One important characteristic of x::mime::newline_iter is that when the output sequence does not end with a newline, x::mime::newline_iter inserts x::mime::newline_start immediately followed by x::mime::newline_end, without a newline in between (this gets triggered by eof()). In all cases x::mime::newline_iter does not modify the character part of the output sequence that gets forwarded to its output iterator, but the output sequence always ends with a newline sequence:


$ cat newlineparser.txt
Subject: test

test
$ ./newlineparser <newlineparser.txt
Subject: test<256>
<257><256>
<257>test<256><257><-1>
      

This is same as the previous example, except that the original MIME-formatted message did not end with a newline. x::mime::newline_iter adds x::mime::newline_start (256) immediately followed by x::mime::newline_end (257), before the trailing x::mime::eof.

Parsing MIME documents that use CRLF newline sequences

x::mime::newline_iter<ins_iter_t>::create(ins_iter_t(seq), true);

Setting the second optional parameter to x::mime::newline_iter's create() to true instantiates the output iterator that recognizes CRLF sequence as the newline sequence instead of LF.

x::mime::newline_iter inserts x::mime::newline_start and x::mime::newline_end before and after each CRLF sequence. CR and LF by themselves are left alone.

Summary

x::mime::newline_iter iterates over a char-valued output sequence that contains a MIME document. Its template parameter parameter is an output iterator class that iterates over int values, and create() takes an instance of the template class.
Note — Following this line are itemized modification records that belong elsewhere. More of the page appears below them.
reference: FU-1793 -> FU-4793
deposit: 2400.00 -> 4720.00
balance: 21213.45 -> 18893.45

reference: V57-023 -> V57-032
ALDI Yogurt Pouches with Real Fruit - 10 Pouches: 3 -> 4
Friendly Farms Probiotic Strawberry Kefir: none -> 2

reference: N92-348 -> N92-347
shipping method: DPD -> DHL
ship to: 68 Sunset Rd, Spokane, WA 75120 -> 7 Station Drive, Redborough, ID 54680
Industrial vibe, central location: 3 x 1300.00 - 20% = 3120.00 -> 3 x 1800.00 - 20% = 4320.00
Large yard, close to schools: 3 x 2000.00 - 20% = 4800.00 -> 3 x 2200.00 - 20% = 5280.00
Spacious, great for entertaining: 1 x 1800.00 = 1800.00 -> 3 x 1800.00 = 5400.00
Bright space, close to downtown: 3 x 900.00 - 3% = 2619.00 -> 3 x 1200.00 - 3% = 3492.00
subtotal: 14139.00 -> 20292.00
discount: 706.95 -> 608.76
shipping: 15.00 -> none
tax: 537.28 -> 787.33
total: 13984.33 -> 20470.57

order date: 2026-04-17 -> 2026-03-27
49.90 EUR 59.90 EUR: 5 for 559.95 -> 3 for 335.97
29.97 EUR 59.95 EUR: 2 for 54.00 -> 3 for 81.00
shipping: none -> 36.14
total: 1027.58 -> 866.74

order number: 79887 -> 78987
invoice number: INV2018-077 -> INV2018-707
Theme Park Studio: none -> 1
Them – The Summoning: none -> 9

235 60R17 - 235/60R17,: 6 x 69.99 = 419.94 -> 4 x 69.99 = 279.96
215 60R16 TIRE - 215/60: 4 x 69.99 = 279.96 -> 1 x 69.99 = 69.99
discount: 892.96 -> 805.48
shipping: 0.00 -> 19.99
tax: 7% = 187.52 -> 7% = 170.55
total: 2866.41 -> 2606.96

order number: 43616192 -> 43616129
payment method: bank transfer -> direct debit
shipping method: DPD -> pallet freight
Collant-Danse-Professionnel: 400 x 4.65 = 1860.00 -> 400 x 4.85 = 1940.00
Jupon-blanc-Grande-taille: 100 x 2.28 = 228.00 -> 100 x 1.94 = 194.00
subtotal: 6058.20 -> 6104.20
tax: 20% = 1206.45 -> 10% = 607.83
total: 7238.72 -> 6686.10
The iterator passed to create() iterates over an int values that consists of the char values that x::mime::newline_iter iterates over. Additionally, each recognized newline sequence gets preceded by a x::mime::newline_start and followed by x::mime::newline_end. This includes the implied newline at the end of the output sequence that does not end with an explicit newline sequence. Invoking eof() on x::mime::newline_iter's output iterator object insert the x::mime::eof into the output sequence.